_ABOUT THIS TASK_
Note each line in the data below that holds "tick", and copy it.

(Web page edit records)
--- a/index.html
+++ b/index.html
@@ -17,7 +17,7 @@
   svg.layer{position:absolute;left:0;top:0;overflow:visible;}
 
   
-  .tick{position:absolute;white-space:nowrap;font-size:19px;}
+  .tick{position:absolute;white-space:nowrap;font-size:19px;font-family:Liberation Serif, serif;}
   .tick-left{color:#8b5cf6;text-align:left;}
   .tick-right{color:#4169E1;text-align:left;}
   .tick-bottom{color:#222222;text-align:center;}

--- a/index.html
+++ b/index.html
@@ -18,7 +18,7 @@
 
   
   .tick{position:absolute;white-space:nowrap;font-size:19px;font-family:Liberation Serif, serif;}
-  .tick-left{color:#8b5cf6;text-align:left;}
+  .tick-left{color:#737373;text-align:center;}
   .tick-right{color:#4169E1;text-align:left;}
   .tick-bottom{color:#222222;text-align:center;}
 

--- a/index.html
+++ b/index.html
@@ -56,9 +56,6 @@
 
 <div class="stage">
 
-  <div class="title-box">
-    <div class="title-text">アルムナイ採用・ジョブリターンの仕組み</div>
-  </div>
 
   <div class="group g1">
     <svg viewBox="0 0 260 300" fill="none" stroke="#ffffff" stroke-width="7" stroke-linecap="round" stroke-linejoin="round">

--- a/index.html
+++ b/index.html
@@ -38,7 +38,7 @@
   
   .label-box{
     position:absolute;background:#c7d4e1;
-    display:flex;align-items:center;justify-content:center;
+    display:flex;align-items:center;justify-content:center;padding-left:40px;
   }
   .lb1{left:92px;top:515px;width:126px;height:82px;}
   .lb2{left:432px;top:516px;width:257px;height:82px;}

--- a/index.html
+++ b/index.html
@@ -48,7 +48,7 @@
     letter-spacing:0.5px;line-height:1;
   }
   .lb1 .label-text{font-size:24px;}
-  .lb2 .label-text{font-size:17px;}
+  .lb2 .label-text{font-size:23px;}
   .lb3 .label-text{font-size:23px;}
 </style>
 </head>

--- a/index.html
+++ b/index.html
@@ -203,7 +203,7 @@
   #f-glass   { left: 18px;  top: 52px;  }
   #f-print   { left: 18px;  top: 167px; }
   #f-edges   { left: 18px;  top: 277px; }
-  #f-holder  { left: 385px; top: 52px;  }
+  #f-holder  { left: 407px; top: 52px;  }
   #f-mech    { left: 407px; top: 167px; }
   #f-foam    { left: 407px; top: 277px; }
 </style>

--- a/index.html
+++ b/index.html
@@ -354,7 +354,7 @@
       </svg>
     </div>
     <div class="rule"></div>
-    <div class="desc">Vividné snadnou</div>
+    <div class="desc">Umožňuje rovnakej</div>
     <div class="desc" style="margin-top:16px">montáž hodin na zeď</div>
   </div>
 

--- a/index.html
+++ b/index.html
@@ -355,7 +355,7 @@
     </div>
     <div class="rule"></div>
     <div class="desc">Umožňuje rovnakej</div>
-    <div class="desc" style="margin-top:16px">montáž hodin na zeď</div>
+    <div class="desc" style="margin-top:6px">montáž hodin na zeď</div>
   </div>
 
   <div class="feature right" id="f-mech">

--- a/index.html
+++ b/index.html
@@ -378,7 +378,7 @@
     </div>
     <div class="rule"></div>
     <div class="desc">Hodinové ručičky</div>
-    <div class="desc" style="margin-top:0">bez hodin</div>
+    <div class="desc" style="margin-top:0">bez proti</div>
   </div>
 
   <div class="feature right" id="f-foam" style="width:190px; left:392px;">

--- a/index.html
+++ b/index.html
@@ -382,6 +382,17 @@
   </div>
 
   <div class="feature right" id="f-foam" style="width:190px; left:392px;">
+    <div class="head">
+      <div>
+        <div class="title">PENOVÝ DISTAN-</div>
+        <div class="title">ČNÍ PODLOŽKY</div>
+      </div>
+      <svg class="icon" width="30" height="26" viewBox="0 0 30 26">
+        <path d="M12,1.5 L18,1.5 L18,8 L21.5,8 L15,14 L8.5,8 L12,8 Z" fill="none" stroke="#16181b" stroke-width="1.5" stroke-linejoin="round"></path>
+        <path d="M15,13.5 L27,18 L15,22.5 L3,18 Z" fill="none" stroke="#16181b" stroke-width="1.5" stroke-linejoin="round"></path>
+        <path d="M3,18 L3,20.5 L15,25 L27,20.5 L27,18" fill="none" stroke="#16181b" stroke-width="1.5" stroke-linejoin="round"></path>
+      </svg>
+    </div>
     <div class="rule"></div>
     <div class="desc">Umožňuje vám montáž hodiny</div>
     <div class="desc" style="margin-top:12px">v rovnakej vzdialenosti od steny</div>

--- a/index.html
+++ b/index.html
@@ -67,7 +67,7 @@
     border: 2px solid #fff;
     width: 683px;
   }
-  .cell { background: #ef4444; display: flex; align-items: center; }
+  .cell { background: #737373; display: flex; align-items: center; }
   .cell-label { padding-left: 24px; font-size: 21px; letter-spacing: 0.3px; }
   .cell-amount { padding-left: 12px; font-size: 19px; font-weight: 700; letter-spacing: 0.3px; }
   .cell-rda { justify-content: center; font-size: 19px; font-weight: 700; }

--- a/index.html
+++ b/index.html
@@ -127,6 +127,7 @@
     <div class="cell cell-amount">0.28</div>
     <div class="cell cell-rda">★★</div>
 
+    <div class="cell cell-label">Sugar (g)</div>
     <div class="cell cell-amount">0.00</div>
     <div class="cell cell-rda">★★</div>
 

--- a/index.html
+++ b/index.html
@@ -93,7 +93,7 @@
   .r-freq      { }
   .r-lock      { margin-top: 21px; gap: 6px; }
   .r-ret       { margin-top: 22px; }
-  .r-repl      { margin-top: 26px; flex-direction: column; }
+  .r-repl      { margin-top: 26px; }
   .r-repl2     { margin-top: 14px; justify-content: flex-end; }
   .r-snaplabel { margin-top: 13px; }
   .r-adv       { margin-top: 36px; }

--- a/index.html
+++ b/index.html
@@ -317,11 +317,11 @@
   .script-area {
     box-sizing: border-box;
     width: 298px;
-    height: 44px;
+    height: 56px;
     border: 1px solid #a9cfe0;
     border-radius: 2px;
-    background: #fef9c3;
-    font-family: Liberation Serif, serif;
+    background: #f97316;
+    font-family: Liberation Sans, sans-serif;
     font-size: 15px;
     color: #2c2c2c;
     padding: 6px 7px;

_EXERCISE OUTPUT_
-  .tick{position:absolute;white-space:nowrap;font-size:19px;}
+  .tick{position:absolute;white-space:nowrap;font-size:19px;font-family:Liberation Serif, serif;}
   .tick-left{color:#8b5cf6;text-align:left;}
   .tick-right{color:#4169E1;text-align:left;}
   .tick-bottom{color:#222222;text-align:center;}
   .tick{position:absolute;white-space:nowrap;font-size:19px;font-family:Liberation Serif, serif;}
-  .tick-left{color:#8b5cf6;text-align:left;}
+  .tick-left{color:#737373;text-align:center;}
   .tick-right{color:#4169E1;text-align:left;}
   .tick-bottom{color:#222222;text-align:center;}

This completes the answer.